Date of Award

5-26-2017

Document Type

Thesis

Degree Name

Bachelor of Science (B.S.) in Psychology and University Honors

Department

Psychology

First Advisor

Todd Bodner

Subjects

Schizophrenia, Stigma (Social psychology), Schizophrenics -- Social conditions, Mentally ill -- Civil rights, Discrimination against the mentally ill

DOI

10.15760/honors.411

Abstract

I examine stigma associated with schizophrenia and how psychiatric diagnosis, mental health professionals, the criminal justice system, and society ostracize and contribute to the suffering of approximately three million Americans. I doubt schizophrenia’s conceptualization as a progressively deteriorating biological disease and present the social conditions that accumulate stress for the individual and lead to psychotic episodes. I argue that schizophrenia cannot be understood as a “thing," but as a complex system of numerous variables contributing to a system of disorder resulting from prejudiced attitudes, discriminatory social-structural conditions, and unjust treatment of human beings needing extra resources to thrive.

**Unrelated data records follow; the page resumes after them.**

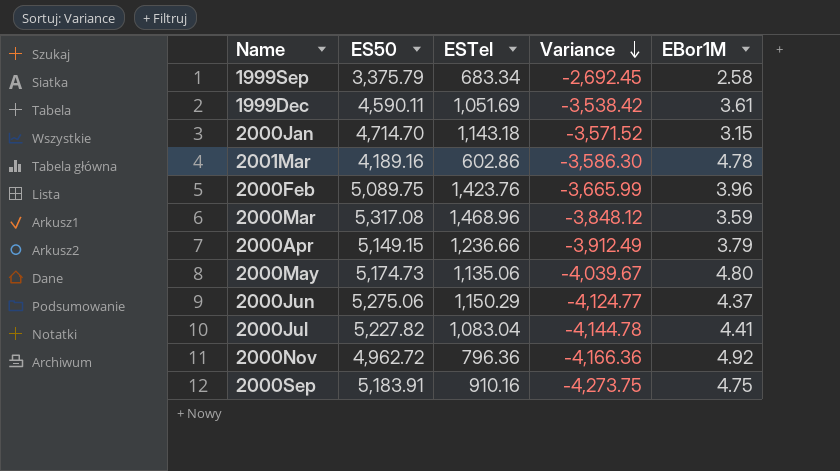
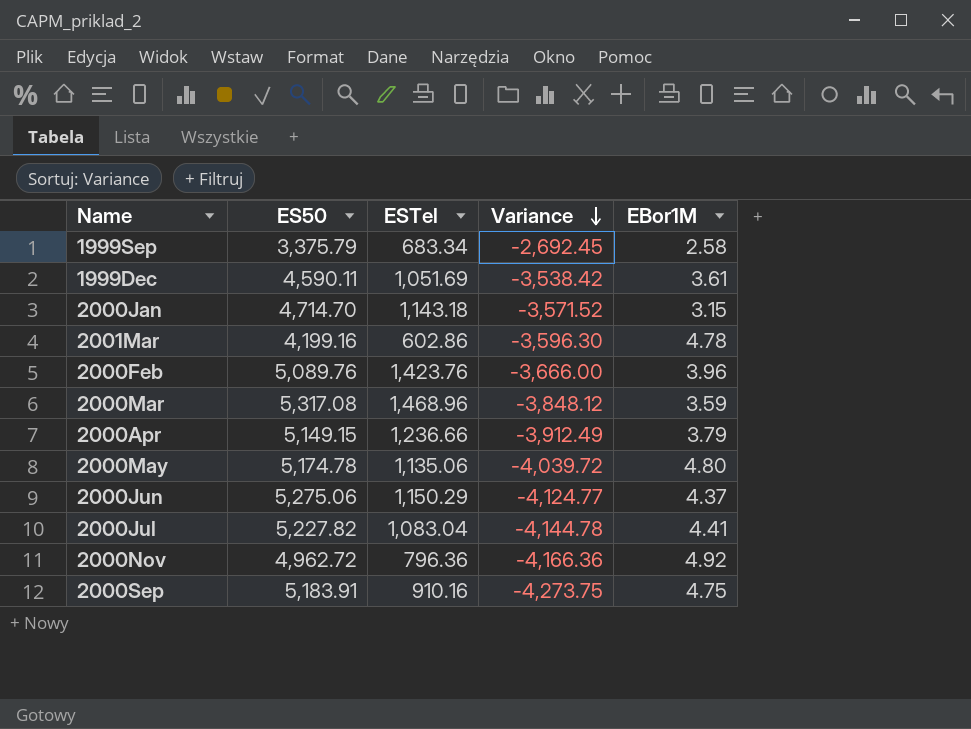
2001Mar | ES50: 4,189.16 -> 4,199.16
2001Mar | Variance: -3,586.30 -> -3,596.30
2000Feb | ES50: 5,089.75 -> 5,089.76
2000Feb | Variance: -3,665.99 -> -3,666.00
2000May | ES50: 5,174.73 -> 5,174.78
2000May | Variance: -4,039.67 -> -4,039.72

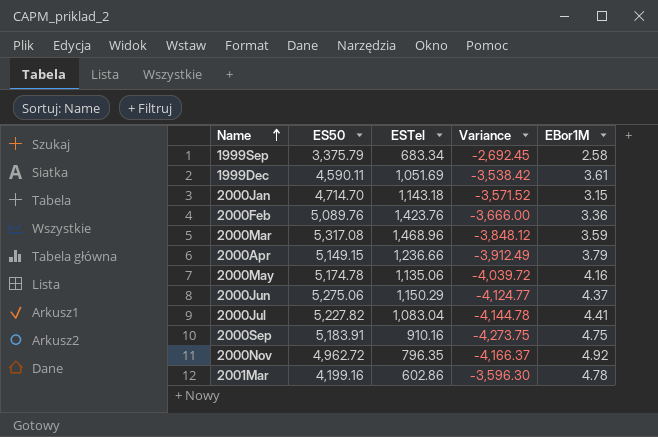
row order: Variance descending -> Name ascending
2000Feb | EBor1M: 3.96 -> 3.36
2000May | EBor1M: 4.80 -> 4.16
2000Nov | ESTel: 796.36 -> 796.35
2000Nov | Variance: -4,166.36 -> -4,166.37

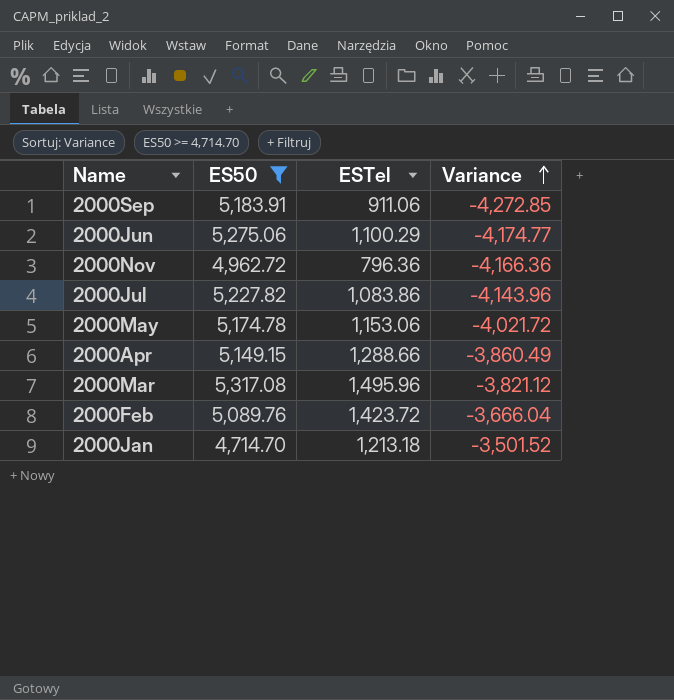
filter: none -> ES50 >= 4,714.70
row order: Name ascending -> Variance ascending
column EBor1M | position: 5 -> none
2000Sep | ESTel: 910.16 -> 911.06
2000Sep | Variance: -4,273.75 -> -4,272.85
2000Jun | ESTel: 1,150.29 -> 1,100.29
2000Jun | Variance: -4,124.77 -> -4,174.77
2000Nov | ESTel: 796.35 -> 796.36
2000Nov | Variance: -4,166.37 -> -4,166.36
2000Jul | ESTel: 1,083.04 -> 1,083.86
2000Jul | Variance: -4,144.78 -> -4,143.96
2000May | ESTel: 1,135.06 -> 1,153.06
2000May | Variance: -4,039.72 -> -4,021.72
2000Apr | ESTel: 1,236.66 -> 1,288.66
2000Apr | Variance: -3,912.49 -> -3,860.49
2000Mar | ESTel: 1,468.96 -> 1,495.96
2000Mar | Variance: -3,848.12 -> -3,821.12
2000Feb | ESTel: 1,423.76 -> 1,423.72
2000Feb | Variance: -3,666.00 -> -3,666.04
2000Jan | ESTel: 1,143.18 -> 1,213.18
2000Jan | Variance: -3,571.52 -> -3,501.52

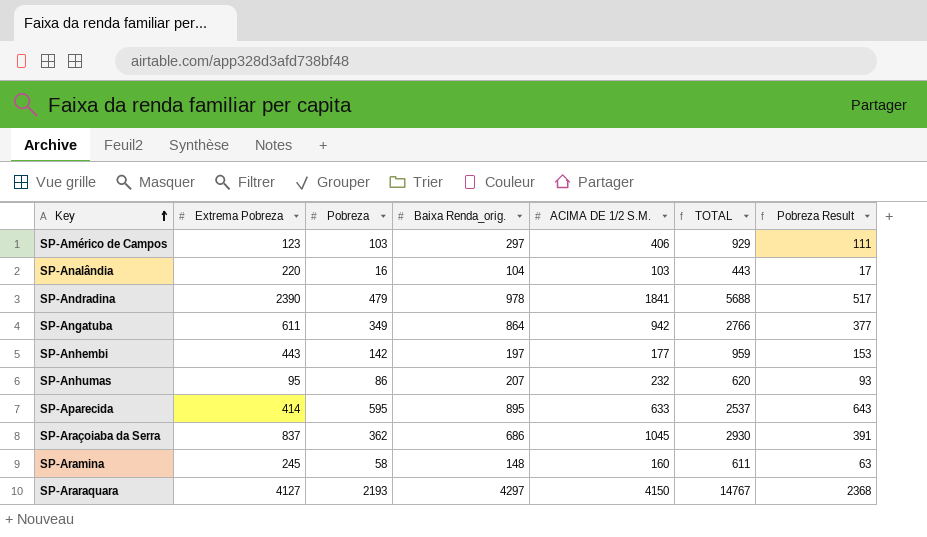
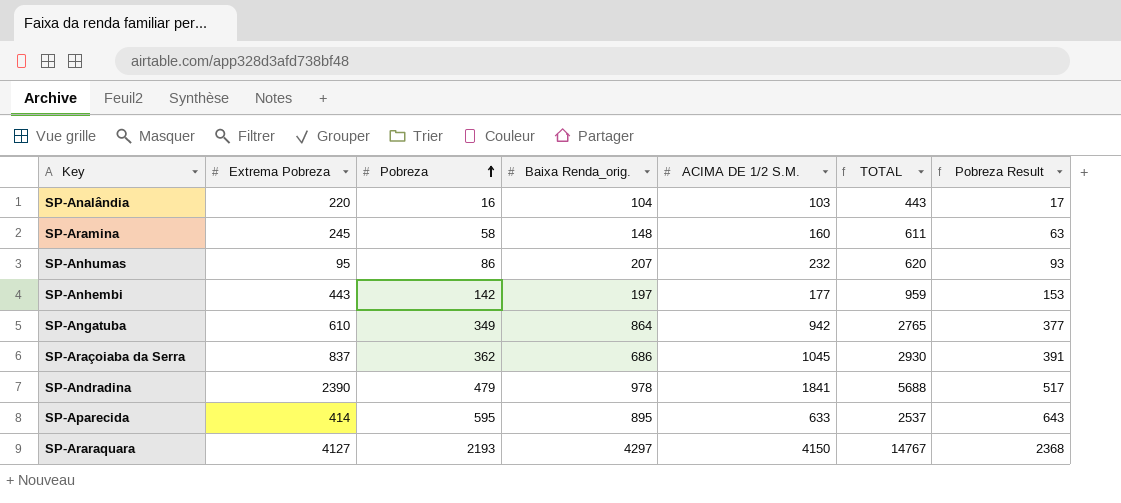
row order: Key ascending -> Pobreza ascending
row SP-Américo de Campos: 123 | 103 | 297 | 406 | 929 | 111 -> none
SP-Angatuba | Extrema Pobreza: 611 -> 610
SP-Angatuba | TOTAL: 2766 -> 2765

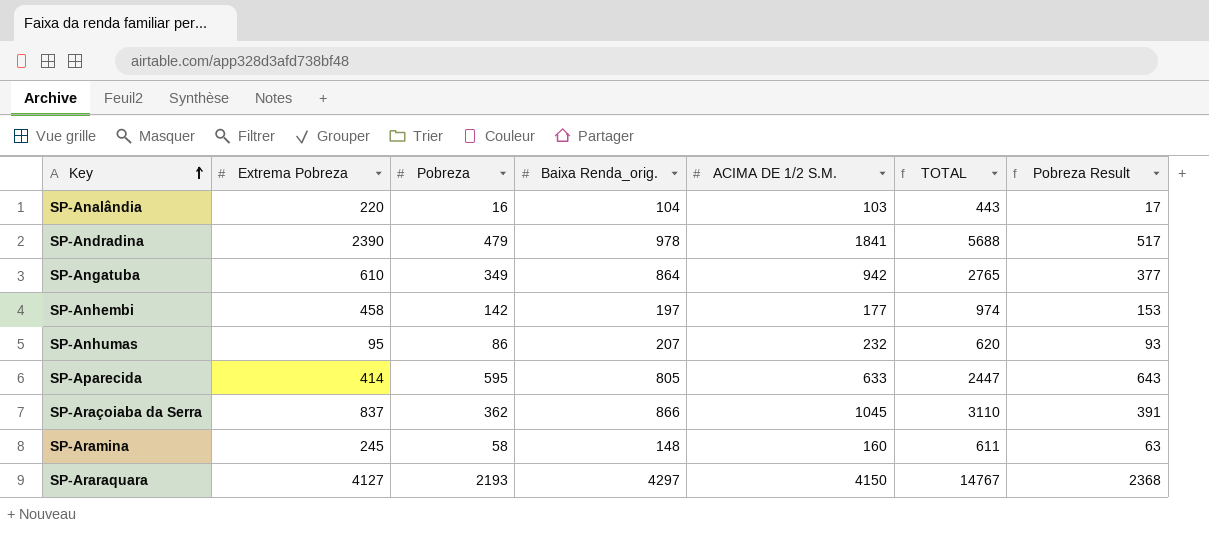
row order: Pobreza ascending -> Key ascending
SP-Anhembi | Extrema Pobreza: 443 -> 458
SP-Anhembi | TOTAL: 959 -> 974
SP-Aparecida | Baixa Renda_orig.: 895 -> 805
SP-Aparecida | TOTAL: 2537 -> 2447
SP-Araçoiaba da Serra | Baixa Renda_orig.: 686 -> 866
SP-Araçoiaba da Serra | TOTAL: 2930 -> 3110

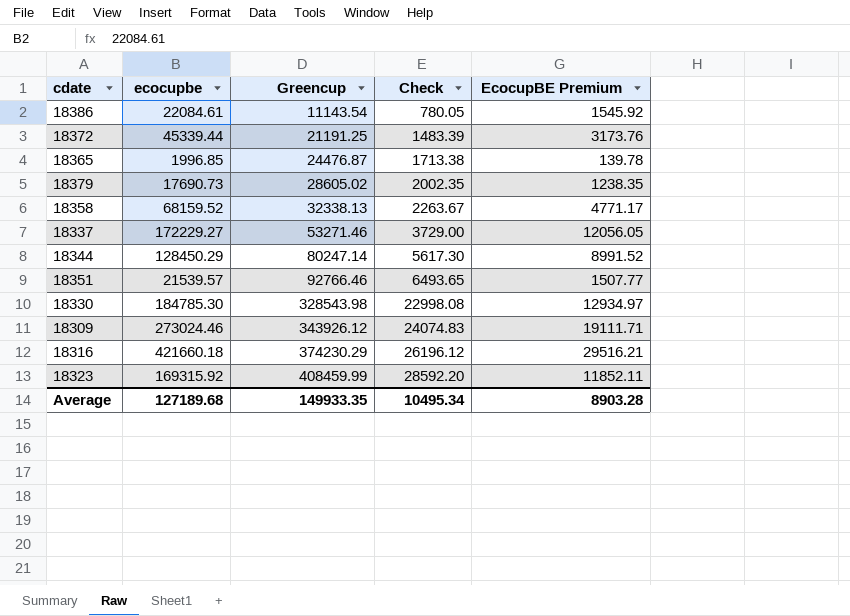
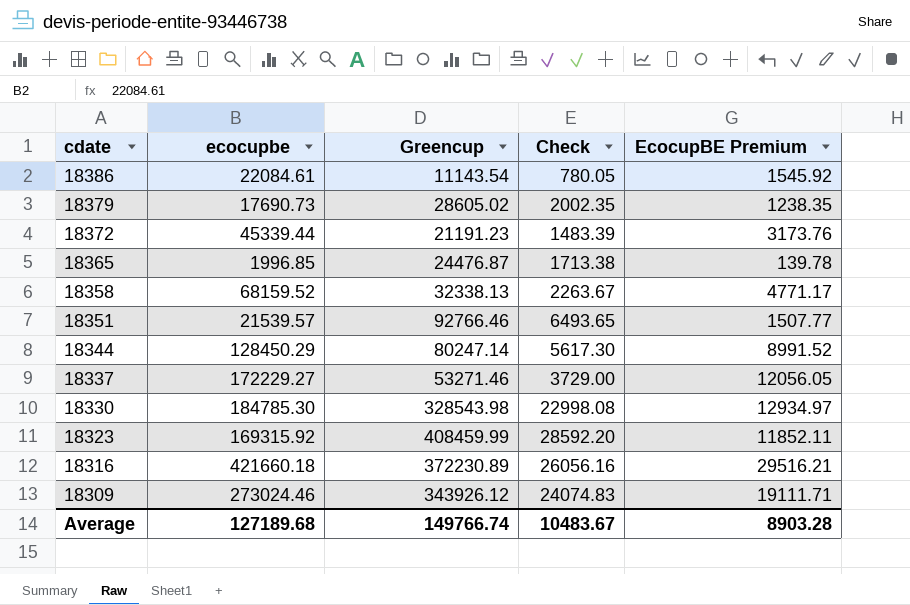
row order: Greencup ascending -> cdate descending
18372 | Greencup: 21191.25 -> 21191.23
18316 | Greencup: 374230.29 -> 372230.89
18316 | Check: 26196.12 -> 26056.16
Average | Greencup: 149933.35 -> 149766.74
Average | Check: 10495.34 -> 10483.67

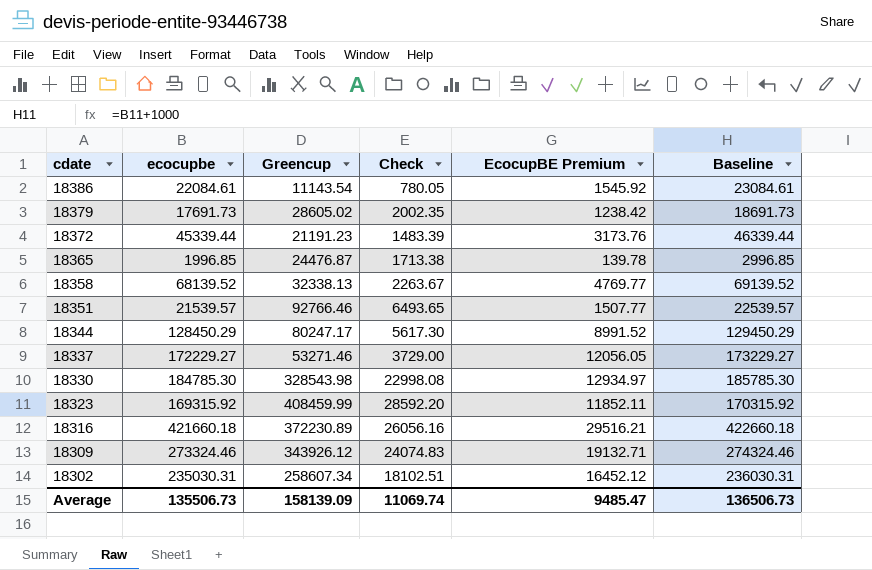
column Baseline | formula: none -> [ecocupbe] + 1000
18379 | ecocupbe: 17690.73 -> 17691.73
18379 | EcocupBE Premium: 1238.35 -> 1238.42
18358 | ecocupbe: 68159.52 -> 68139.52
18358 | EcocupBE Premium: 4771.17 -> 4769.77
18344 | Greencup: 80247.14 -> 80247.17
18309 | ecocupbe: 273024.46 -> 273324.46
18309 | EcocupBE Premium: 19111.71 -> 19132.71
row 18302: none -> 235030.31 | 258607.34 | 18102.51 | 16452.12 | 236030.31
Average | ecocupbe: 127189.68 -> 135506.73
Average | Greencup: 149766.74 -> 158139.09
Average | Check: 10483.67 -> 11069.74
Average | EcocupBE Premium: 8903.28 -> 9485.47

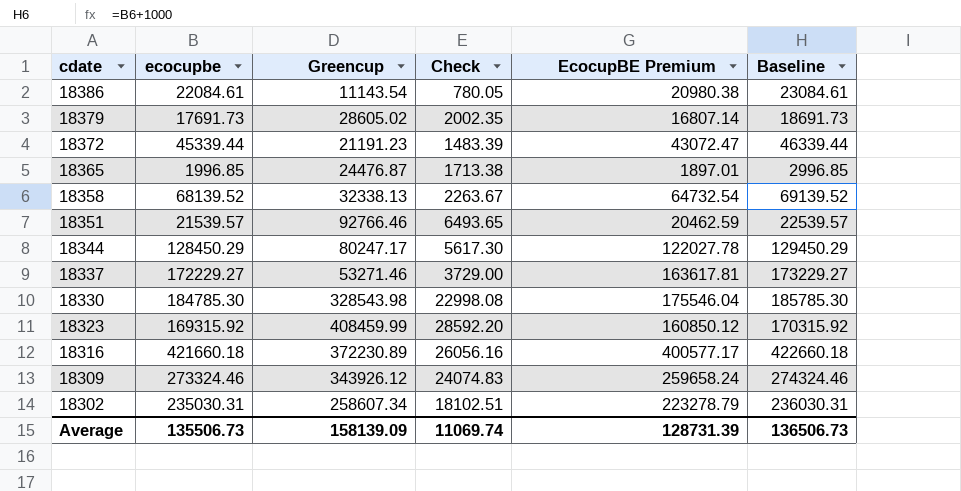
column EcocupBE Premium | formula: [ecocupbe] * 0.07 -> [ecocupbe] * 0.95
Average | EcocupBE Premium: 9485.47 -> 128731.39

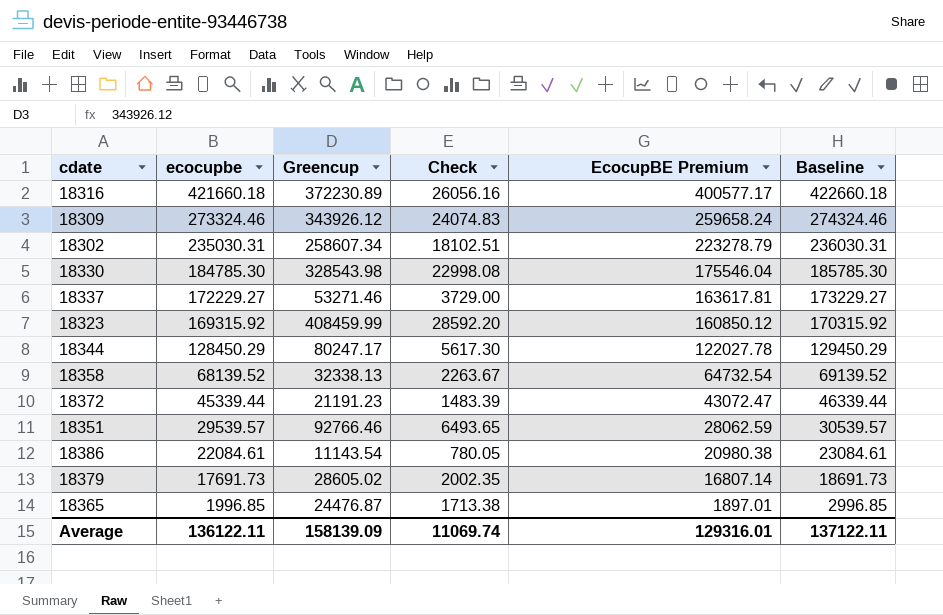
row order: cdate descending -> ecocupbe descending
18351 | ecocupbe: 21539.57 -> 29539.57
18351 | EcocupBE Premium: 20462.59 -> 28062.59
18351 | Baseline: 22539.57 -> 30539.57
Average | ecocupbe: 135506.73 -> 136122.11
Average | EcocupBE Premium: 128731.39 -> 129316.01
Average | Baseline: 136506.73 -> 137122.11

Ultimately, I present discrimination of people with psychological disorder as a human rights issue, parallel to the neurodiversity movement to normalize autism as existing in the greater variation of human neurodevelopment. People with psychotic symptoms do not need to be "cured;" they do need acceptance, assistance, and resources to thrive alongside their family, friends, and the greater society. I infer necessary radical structural change to diagnostics, treatment, and the criminal justice system to unravel structural discrimination. I hypothesize reducing stigma by an intermediate practical suggestion of eradicating the label “schizophrenia” from our language as stigmatizing. I draw upon 15 years of promising evidence of moderate reduction in social attitudes following Japan’s renaming of schizophrenia ("mind-split disease") to "integration disorder."